When deciding to apply for a loan from your bank, the first step should always be to inquire at your institution about the consequences that affect the applicant if he is no longer able to pay the installments of the personal loan initially requested.
Unfortunately, it often happens that consumers, attracted by the favorable lending conditions of the credit market, find themselves asking for a loan without carefully evaluating the clauses of the contract relating to the debt amortization phase. Therefore, it is always advisable to include in your contract some form of guarantee aimed at protecting the subject in case of financial or health difficulties, preventing the loan from being extinguished, such as the option for the installment skip or the guarantee.
In many cases, therefore, even a short time after the signing of the loan and in the absence of the aforementioned guarantees, it may happen that you are not able to comply with the commitment made. Therefore, what to do if you are unable to pay a loan?
Promptly notify the bank of non-payment
When you realize that you are not able to return the credit, the first step is to promptly contact the bank where we have opened the loan.
It is therefore essential to go to the credit institution and communicate the problem as soon as possible and above all it is advisable to do so before the installment payment has expired. In doing so, the bank will have more time to think about the best solution to propose to the applicant and the latter will not have to pay any default for failure to pay the installment.
It is therefore strongly advised not to pretend anything and to postpone the matter.
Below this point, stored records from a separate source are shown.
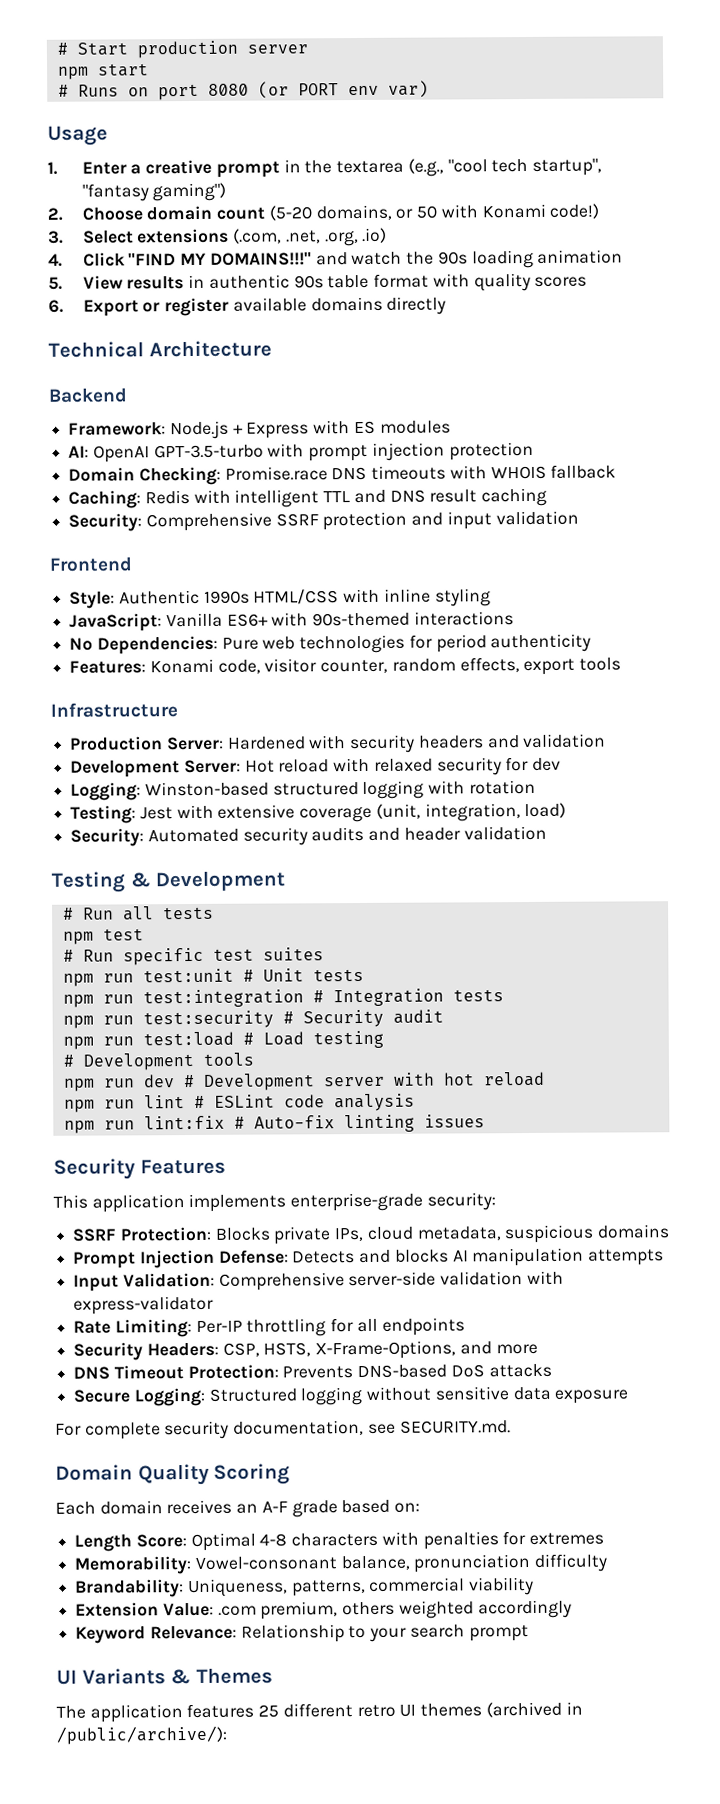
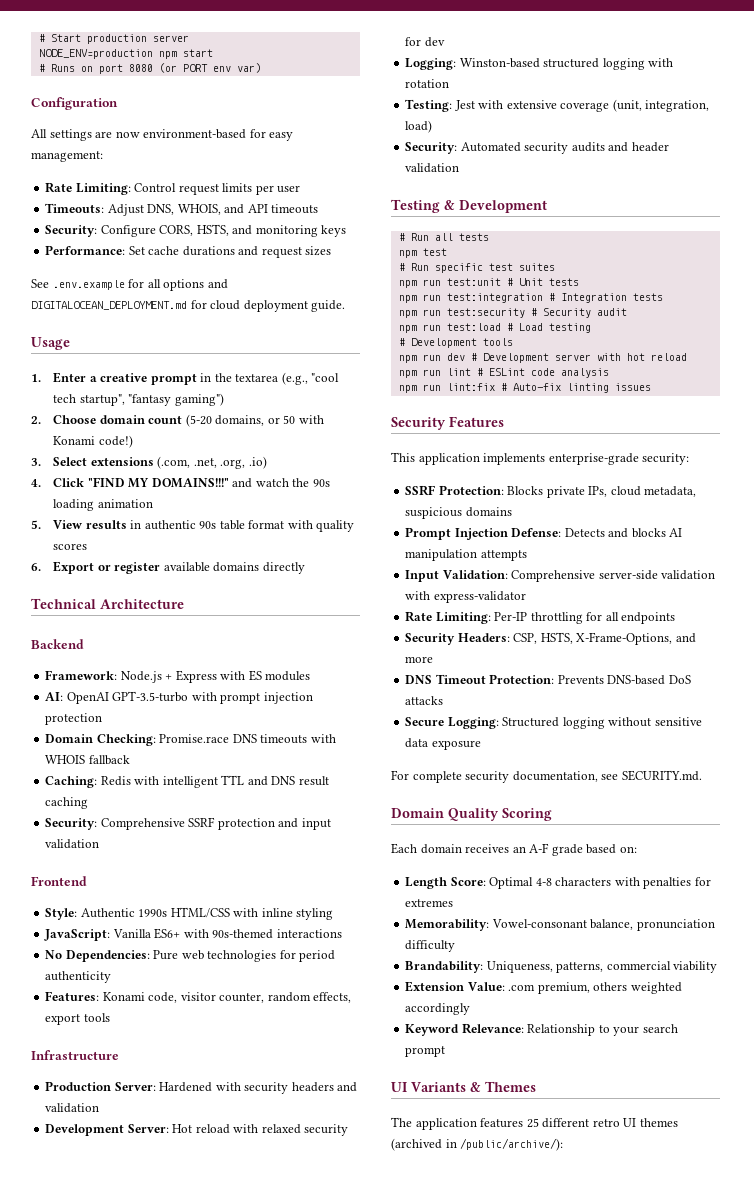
- npm start
+ NODE_ENV=production npm start
+ Configuration
+ All settings are now environment-based for easy management:
+ Rate Limiting: Control request limits per user
+ Timeouts: Adjust DNS, WHOIS, and API timeouts
+ Security: Configure CORS, HSTS, and monitoring keys
+ Performance: Set cache durations and request sizes
+ See .env.example for all options and DIGITALOCEAN_DEPLOYMENT.md for cloud deployment guide.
Already at the first delay the banks in fact send by mail the so- called payment reminder which provides for an increase in interest following the application of a variable sanction and defined in the loan contract between the credit institution and who requests the loan.
Change your personal loan repayment plan
The first solution that is generally proposed to those who realize that they are no longer able to keep up with the loan installments is to go and change the debt amortization plan.
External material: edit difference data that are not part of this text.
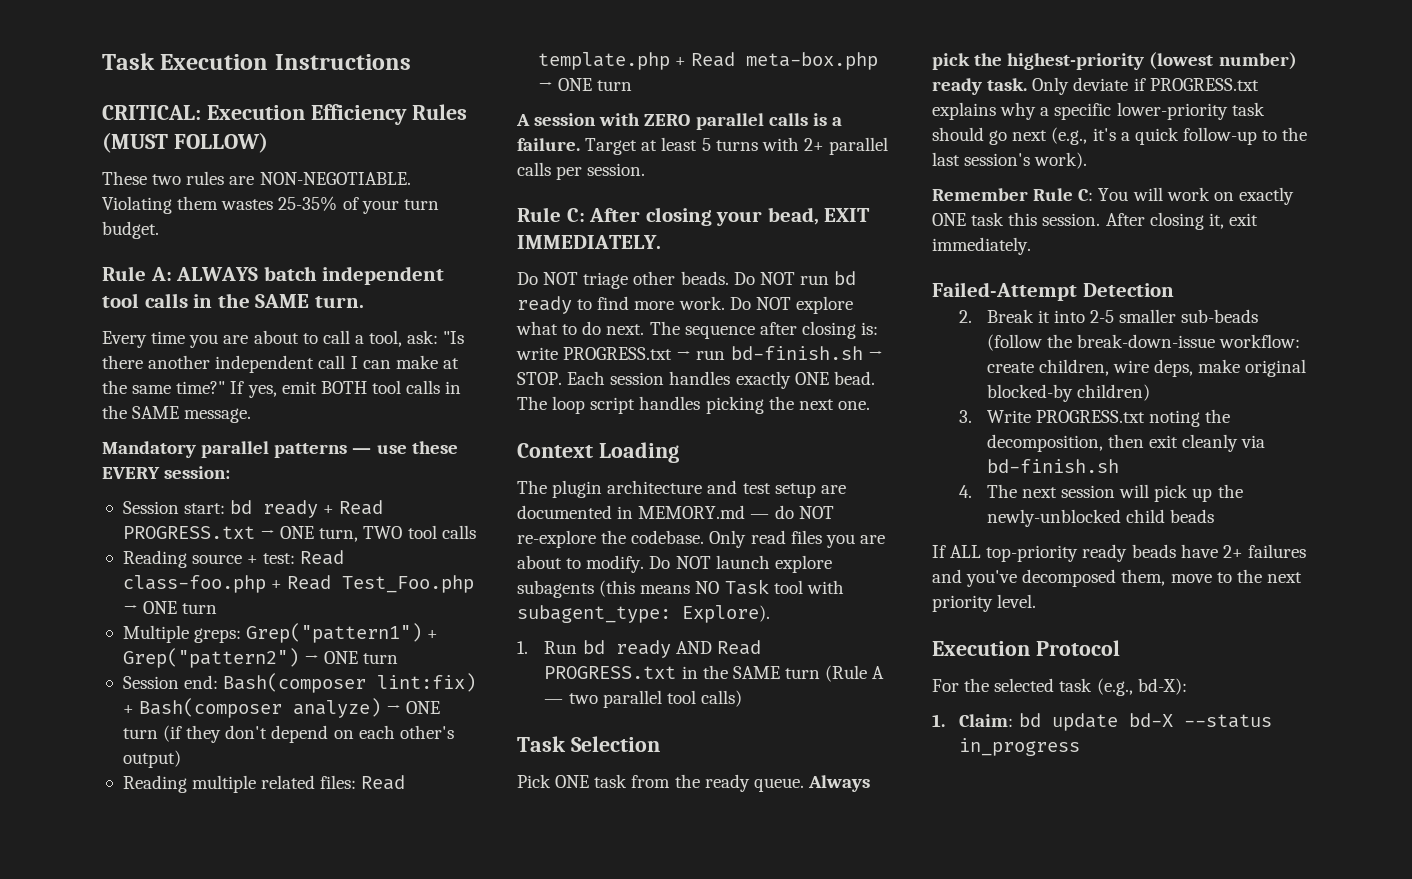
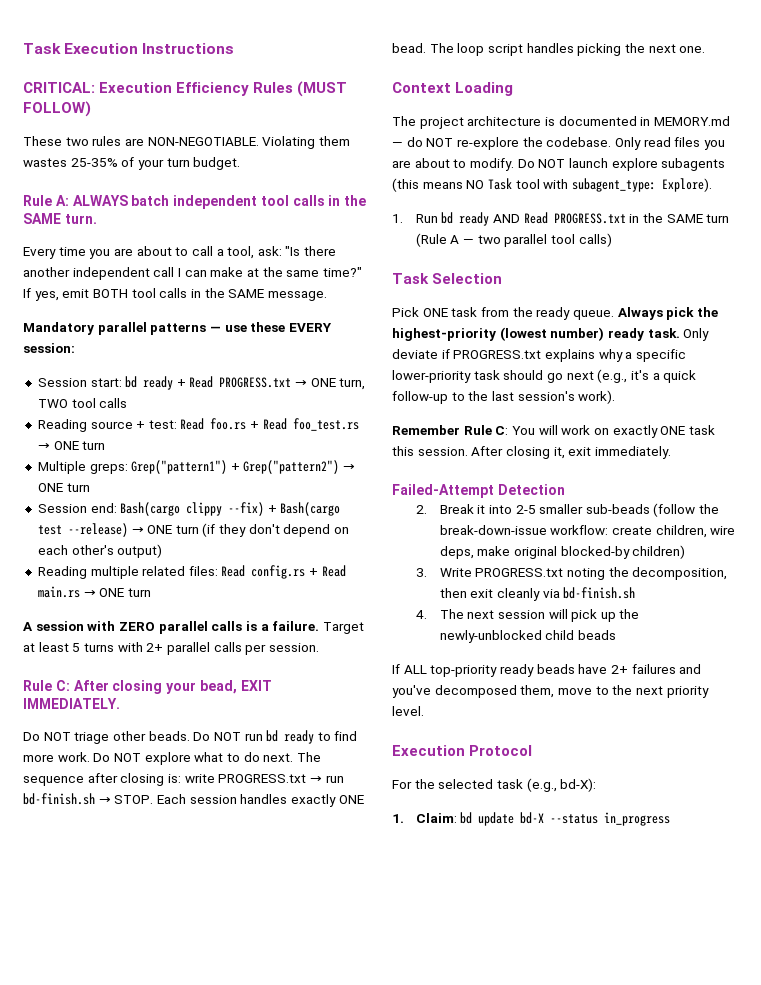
- Reading source + test: Read class-foo.php + Read Test_Foo.php → ONE turn
+ Reading source + test: Read foo.rs + Read foo_test.rs → ONE turn
- Session end: Bash(composer lint:fix) + Bash(composer analyze) → ONE turn (if they don't depend on each other's output)
+ Session end: Bash(cargo clippy --fix) + Bash(cargo test --release) → ONE turn (if they don't depend on each other's output)
- Reading multiple related files: Read template.php + Read meta-box.php → ONE turn
+ Reading multiple related files: Read config.rs + Read main.rs → ONE turn
- The plugin architecture and test setup are documented in MEMORY.md — do NOT re-explore the codebase.
+ The project architecture is documented in MEMORY.md — do NOT re-explore the codebase.

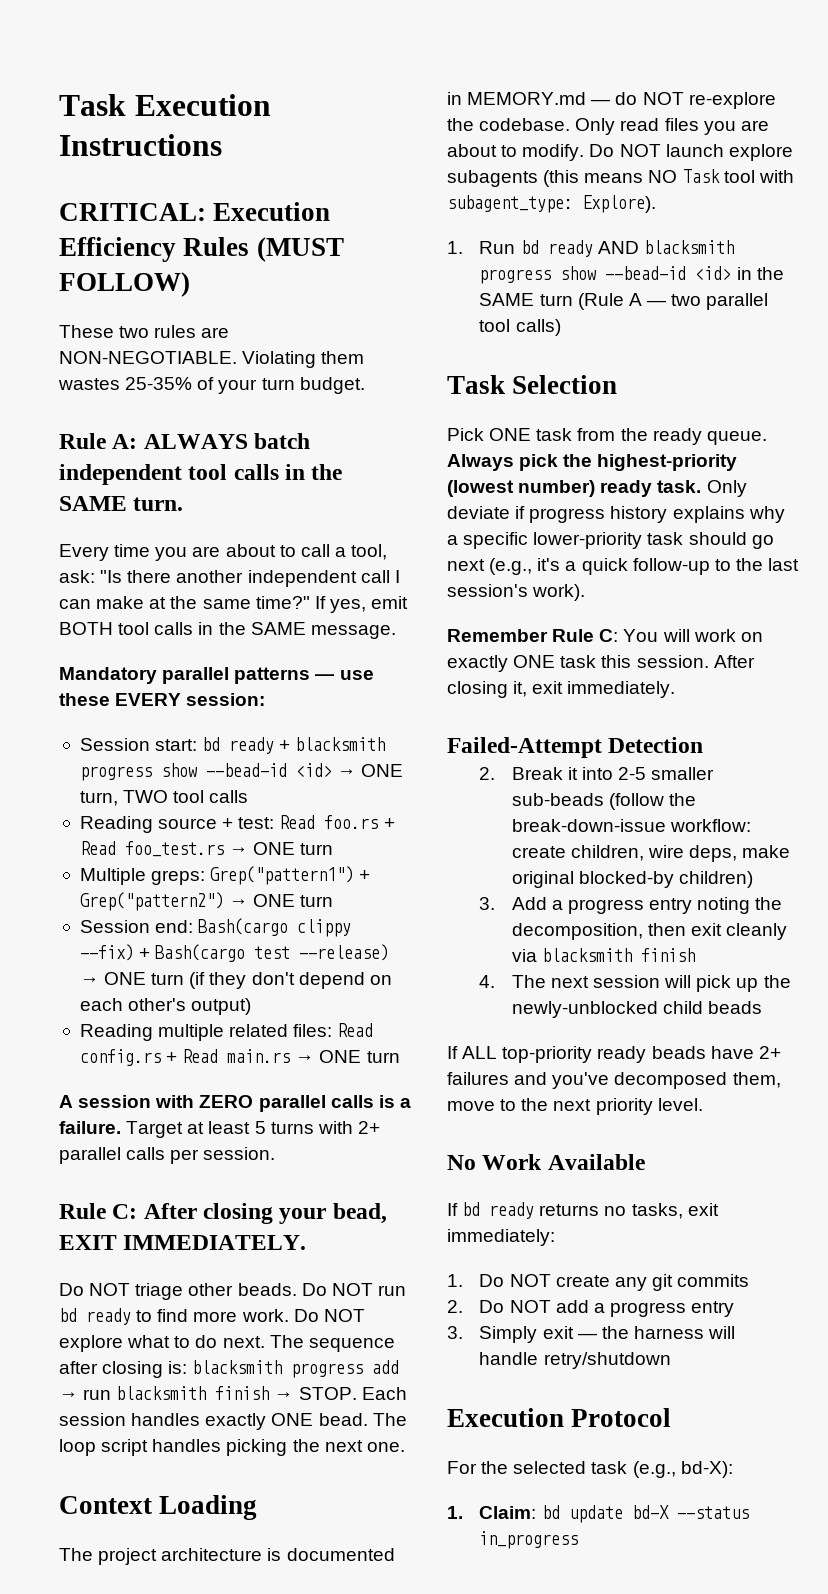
- Session start: bd ready + Read PROGRESS.txt → ONE turn, TWO tool calls
+ Session start: bd ready + blacksmith progress show --bead-id <id> → ONE turn, TWO tool calls
- The sequence after closing is: write PROGRESS.txt → run bd-finish.sh → STOP.
+ The sequence after closing is: blacksmith progress add → run blacksmith finish → STOP.
- 1. Run bd ready AND Read PROGRESS.txt in the SAME turn (Rule A — two parallel tool calls)
+ 1. Run bd ready AND blacksmith progress show --bead-id <id> in the SAME turn (Rule A — two parallel tool calls)
- Only deviate if PROGRESS.txt explains why a specific lower-priority task should go next (e.g., it's a quick follow-up to the last session's work).
+ Only deviate if progress history explains why a specific lower-priority task should go next (e.g., it's a quick follow-up to the last session's work).
- 3. Write PROGRESS.txt noting the decomposition, then exit cleanly via bd-finish.sh
+ 3. Add a progress entry noting the decomposition, then exit cleanly via blacksmith finish
+ No Work Available
+ If bd ready returns no tasks, exit immediately:
+ 1. Do NOT create any git commits
+ 2. Do NOT add a progress entry
+ 3. Simply exit — the harness will handle retry/shutdown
In other words, it is possible to change some of the conditions provided for in the personal loan contract. Specifically, it is possible to expand the credit repayment plan so as to lighten the payment of the installments. The applicant will have to pay off his debt over a longer period of time, but will thus have the opportunity to take on a less consistent monthly payment.
Opt for the debt consolidation loan
Another possibility could be to take into consideration, as soon as you realize that you are not able to remedy the extinction of the loans, the so-called debt consolidation loan.
This is a particular form of personal loan that allows you to consolidate (hence the name) debts taken on through other loans. The debt consolidation loan would therefore allow those in difficulty to pay the installment payment to obtain additional liquidity to be used to remedy the debt.
However, it is important to point out that, among the guarantees necessary to obtain this loan category, it is essential that the applicant has not yet been reported as a bad payer. It is therefore a valid solution only if the buyer communicates his problem to the bank before the installment payment expires.